'''

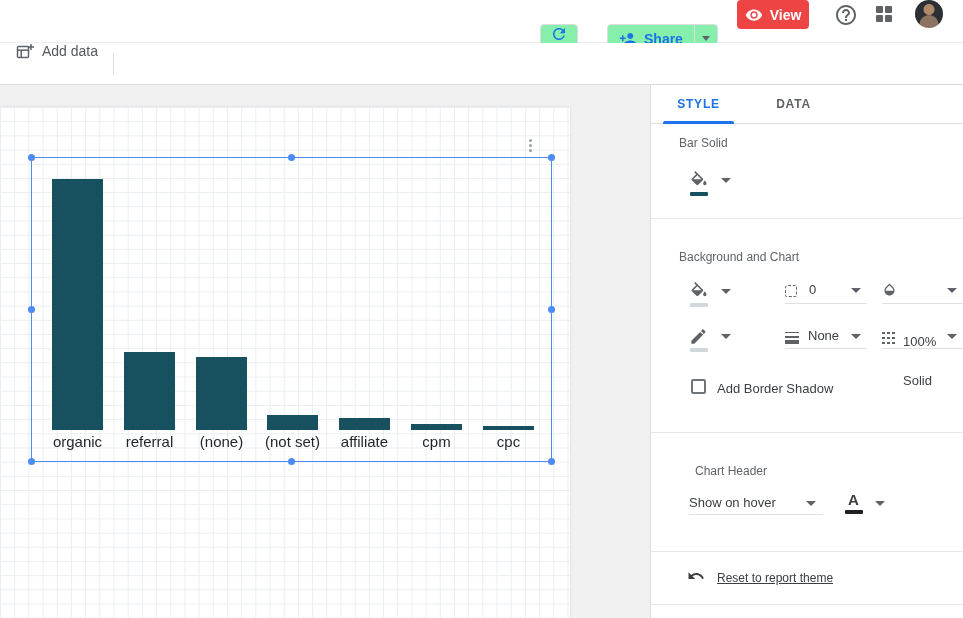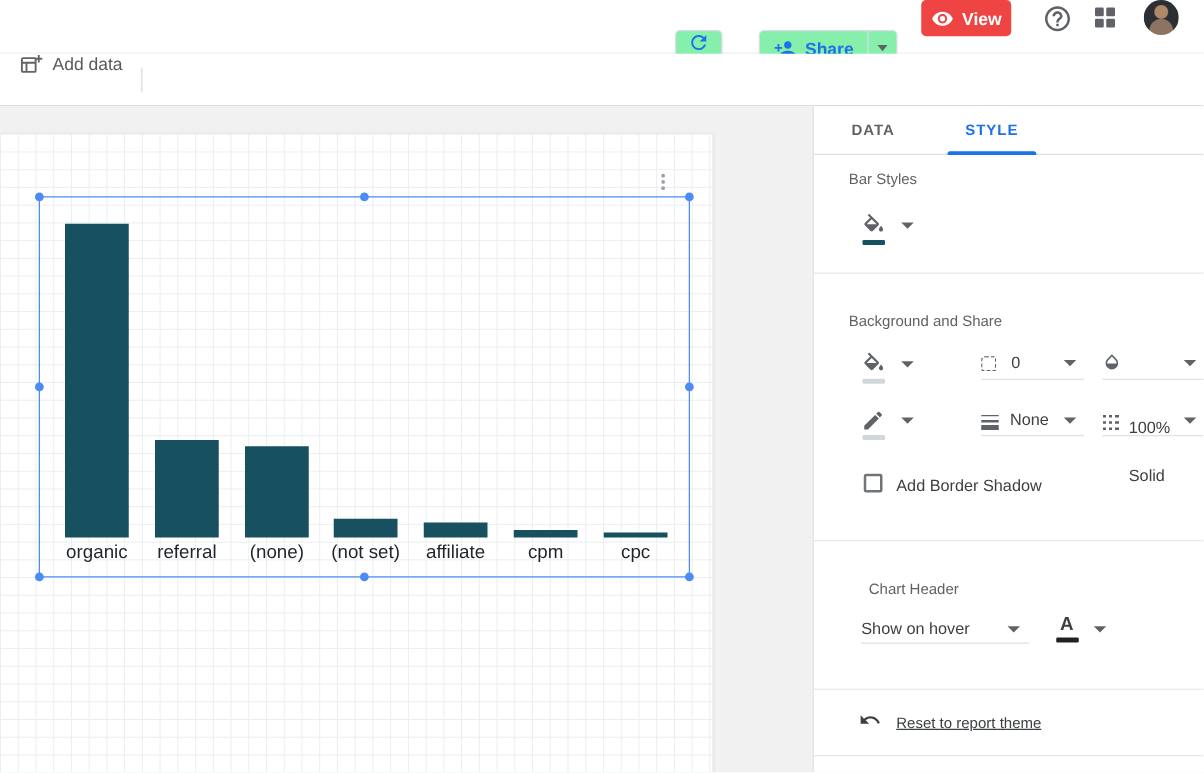--- a/index.html
+++ b/index.html
@@ -192,8 +192,8 @@
   <div class="panel">
 
     <div class="tabs">
+      <div class="tab active">STYLE</div>
       <div class="tab">DATA</div>
-      <div class="tab active">STYLE</div>
     </div>
 
     <div class="section-title" style="left:28px; top:51px;">Bar Styles</div>

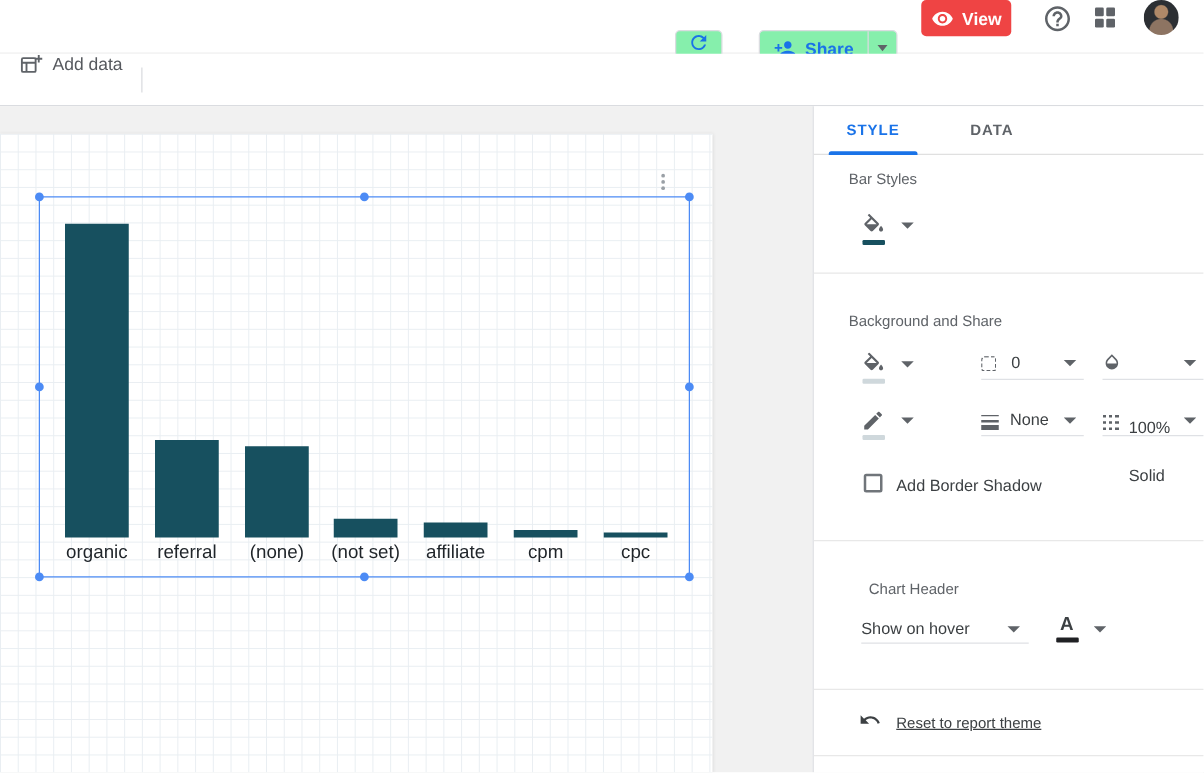--- a/index.html
+++ b/index.html
@@ -196,7 +196,7 @@
       <div class="tab">DATA</div>
     </div>
 
-    <div class="section-title" style="left:28px; top:51px;">Bar Styles</div>
+    <div class="section-title" style="left:28px; top:51px;">Bar Solid</div>
     <span class="icon20" style="left:38px; top:86px;">
       <svg width="20" height="20" viewBox="0 0 24 24" fill="currentColor">
           <path d="M16.56 8.94L7.62 0 6.21 1.41l2.38 2.38-5.15 5.15c-.59.59-.59 1.54 0 2.12l5.5 5.5c.29.29.68.44 1.06.44s.77-.15 1.06-.44l5.5-5.5c.59-.58.59-1.53 0-2.12zM5.21 10L10 5.21 14.79 10H5.21zM19 11.5s-2 2.17-2 3.5c0 1.1.9 2 2 2s2-.9 2-2c0-1.33-2-3.5-2-3.5z"></path>

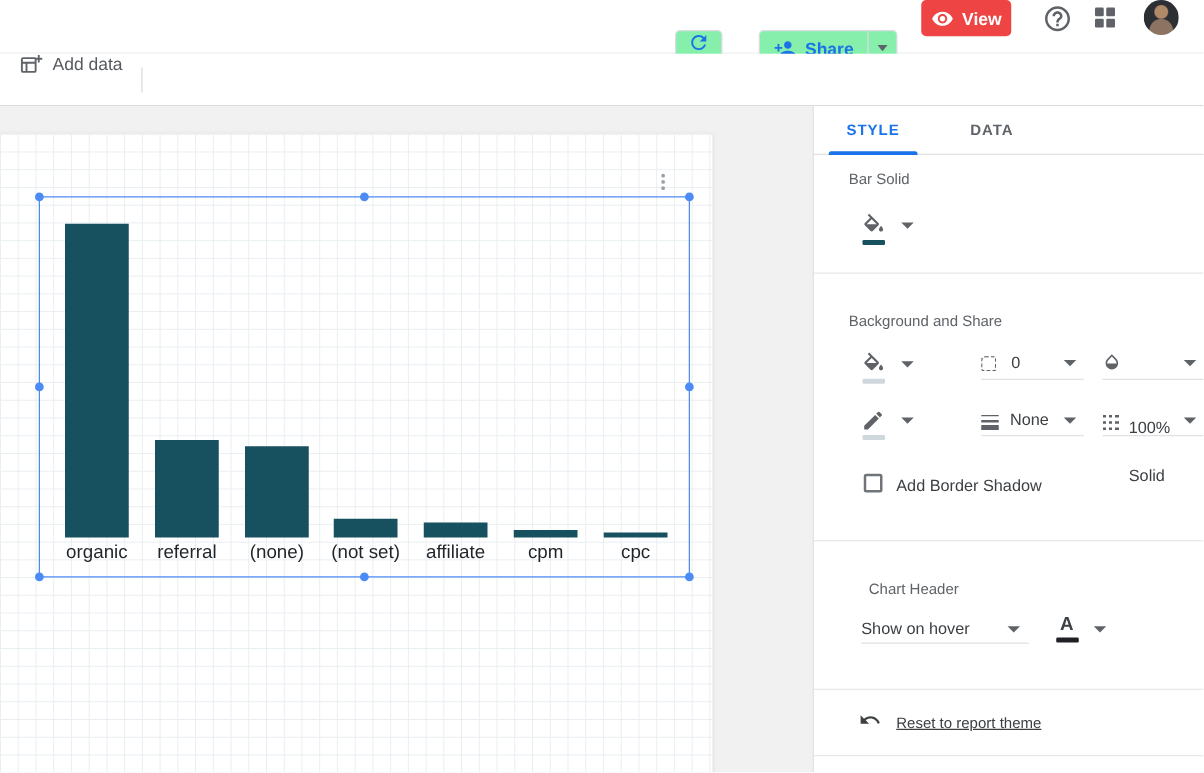--- a/index.html
+++ b/index.html
@@ -207,7 +207,7 @@
 
     <div class="pdivider" style="top:133px;"></div>
 
-    <div class="section-title" style="left:28px; top:165px;">Background and Share</div>
+    <div class="section-title" style="left:28px; top:165px;">Background and Chart</div>
 
     <span class="icon20" style="left:38px; top:197px;">
       <svg width="20" height="20" viewBox="0 0 24 24" fill="currentColor">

'''

**Task to carry out**
The reply should hold every record, unchanged, and no pictures.

**Response for this exercise**
--- a/index.html
+++ b/index.html
@@ -192,8 +192,8 @@
   <div class="panel">
 
     <div class="tabs">
+      <div class="tab active">STYLE</div>
       <div class="tab">DATA</div>
-      <div class="tab active">STYLE</div>
     </div>
 
     <div class="section-title" style="left:28px; top:51px;">Bar Styles</div>

--- a/index.html
+++ b/index.html
@@ -196,7 +196,7 @@
       <div class="tab">DATA</div>
     </div>
 
-    <div class="section-title" style="left:28px; top:51px;">Bar Styles</div>
+    <div class="section-title" style="left:28px; top:51px;">Bar Solid</div>
     <span class="icon20" style="left:38px; top:86px;">
       <svg width="20" height="20" viewBox="0 0 24 24" fill="currentColor">
           <path d="M16.56 8.94L7.62 0 6.21 1.41l2.38 2.38-5.15 5.15c-.59.59-.59 1.54 0 2.12l5.5 5.5c.29.29.68.44 1.06.44s.77-.15 1.06-.44l5.5-5.5c.59-.58.59-1.53 0-2.12zM5.21 10L10 5.21 14.79 10H5.21zM19 11.5s-2 2.17-2 3.5c0 1.1.9 2 2 2s2-.9 2-2c0-1.33-2-3.5-2-3.5z"></path>

--- a/index.html
+++ b/index.html
@@ -207,7 +207,7 @@
 
     <div class="pdivider" style="top:133px;"></div>
 
-    <div class="section-title" style="left:28px; top:165px;">Background and Share</div>
+    <div class="section-title" style="left:28px; top:165px;">Background and Chart</div>
 
     <span class="icon20" style="left:38px; top:197px;">
       <svg width="20" height="20" viewBox="0 0 24 24" fill="currentColor">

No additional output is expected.